Directions:
Look for "finger" in the material below and show each line that contains it.

---------- Supplied data

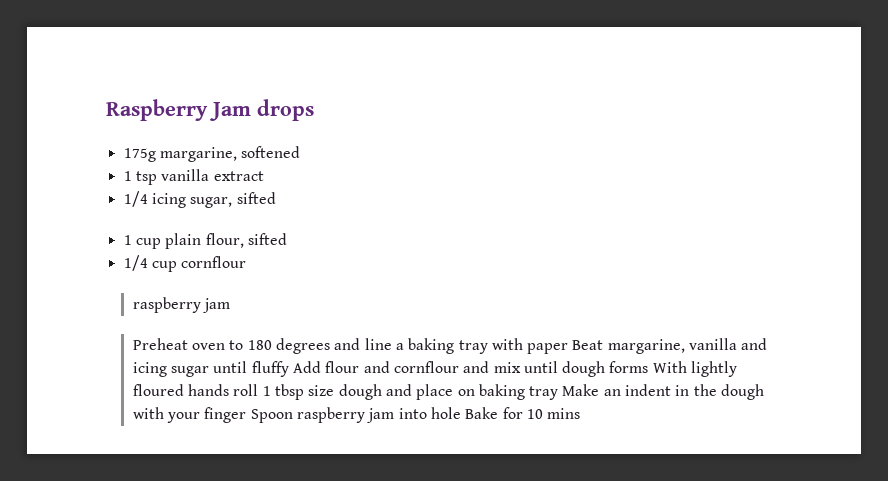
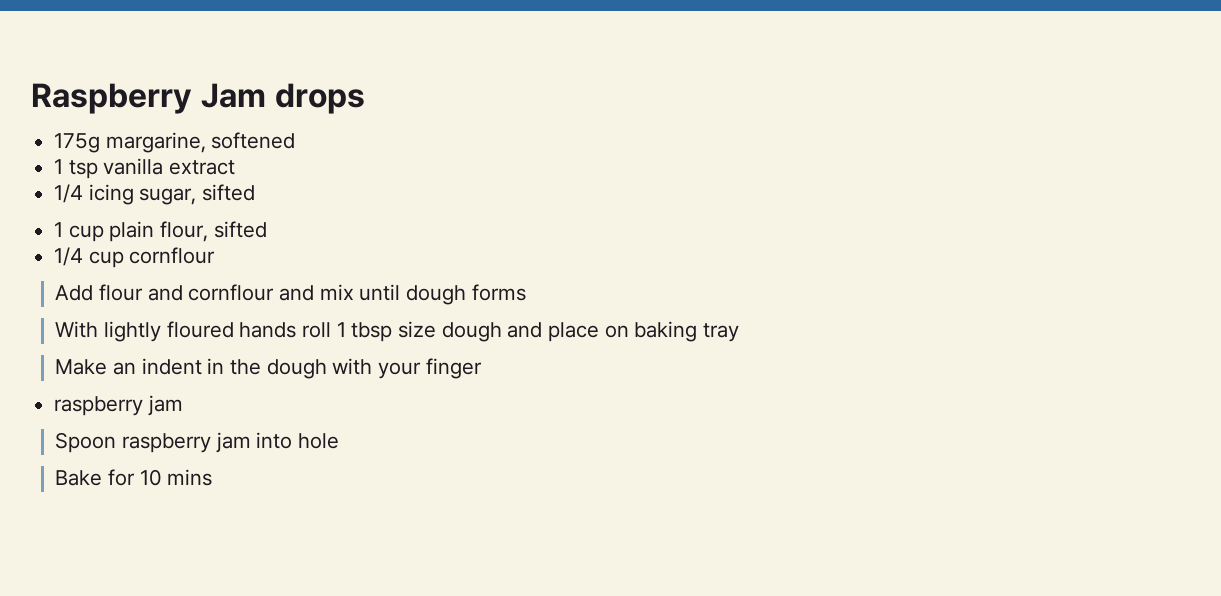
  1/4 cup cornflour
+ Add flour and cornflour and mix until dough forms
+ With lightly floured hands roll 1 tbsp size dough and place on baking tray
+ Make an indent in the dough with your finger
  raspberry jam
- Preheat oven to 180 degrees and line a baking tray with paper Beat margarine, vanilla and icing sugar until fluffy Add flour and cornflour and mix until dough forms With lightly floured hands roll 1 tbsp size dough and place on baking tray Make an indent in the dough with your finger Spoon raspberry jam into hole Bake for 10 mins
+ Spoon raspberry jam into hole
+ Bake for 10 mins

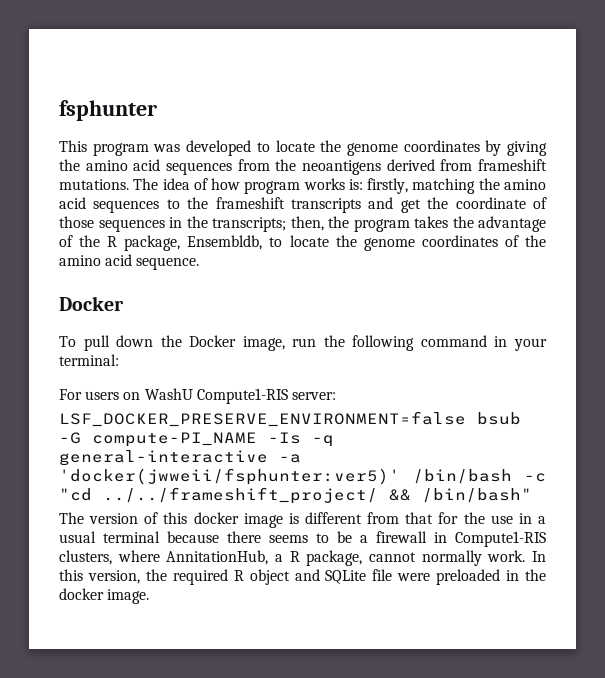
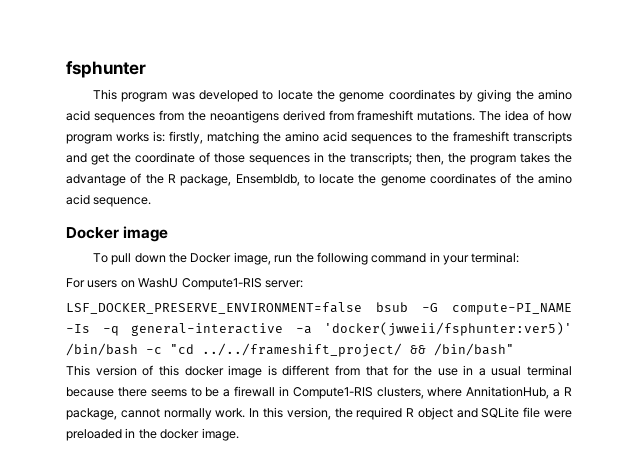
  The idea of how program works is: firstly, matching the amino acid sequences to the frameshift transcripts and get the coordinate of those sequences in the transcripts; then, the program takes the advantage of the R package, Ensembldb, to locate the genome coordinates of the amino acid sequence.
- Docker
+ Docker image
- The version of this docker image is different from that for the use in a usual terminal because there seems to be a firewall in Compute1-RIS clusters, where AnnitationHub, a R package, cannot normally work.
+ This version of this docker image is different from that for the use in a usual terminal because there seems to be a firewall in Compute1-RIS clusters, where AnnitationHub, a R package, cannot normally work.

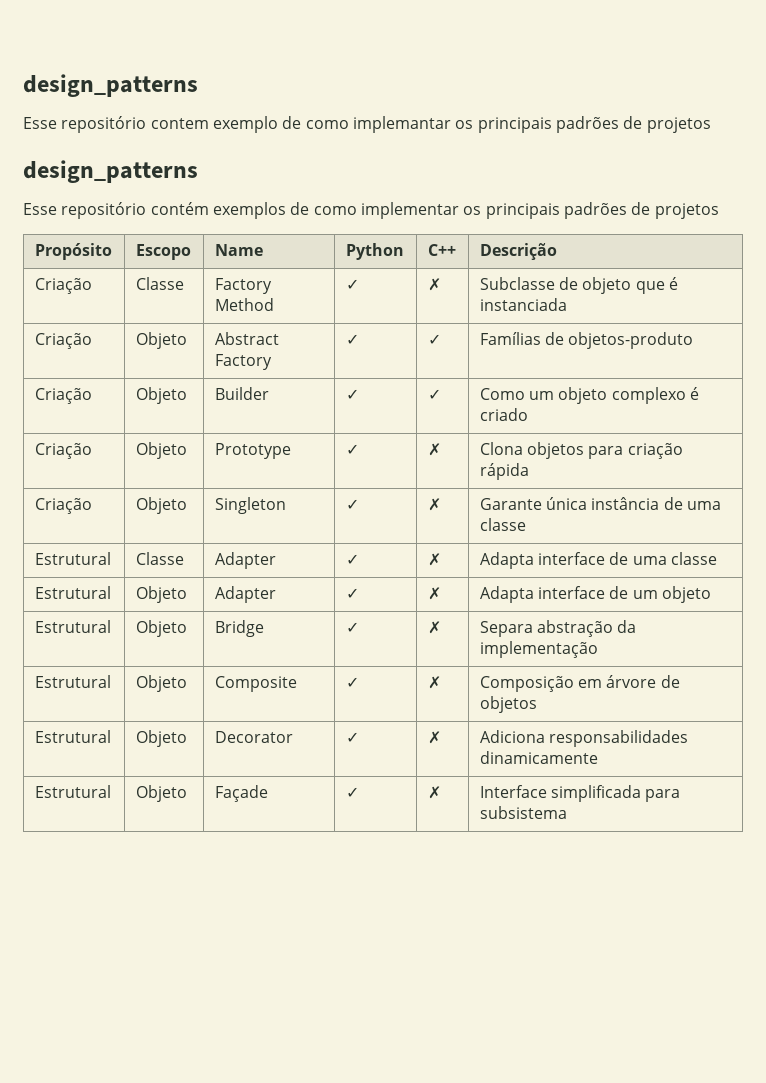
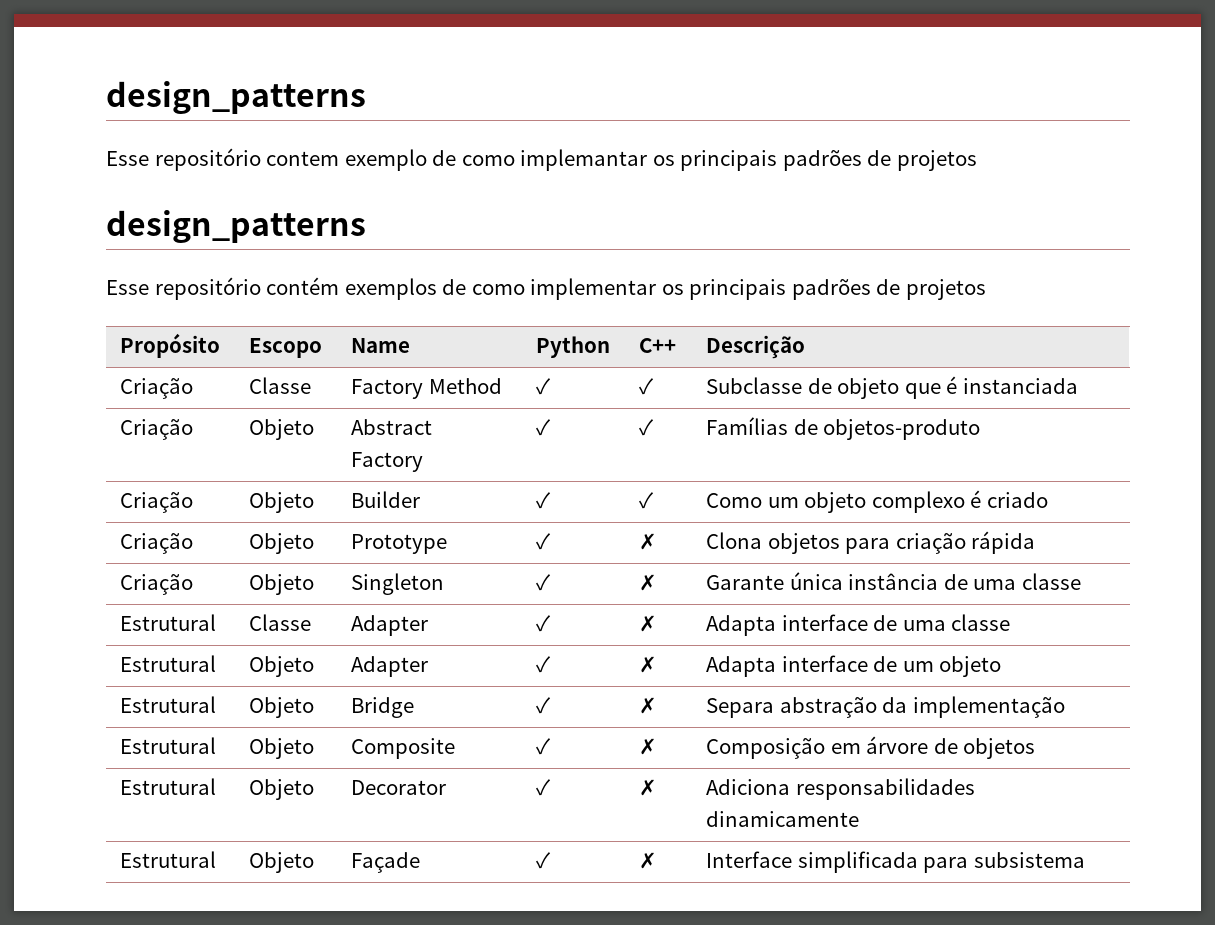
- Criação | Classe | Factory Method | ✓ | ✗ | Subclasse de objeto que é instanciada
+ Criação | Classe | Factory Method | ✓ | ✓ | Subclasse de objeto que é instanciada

--------------------

Final answer:
+ Make an indent in the dough with your finger
- Preheat oven to 180 degrees and line a baking tray with paper Beat margarine, vanilla and icing sugar until fluffy Add flour and cornflour and mix until dough forms With lightly floured hands roll 1 tbsp size dough and place on baking tray Make an indent in the dough with your finger Spoon raspberry jam into hole Bake for 10 mins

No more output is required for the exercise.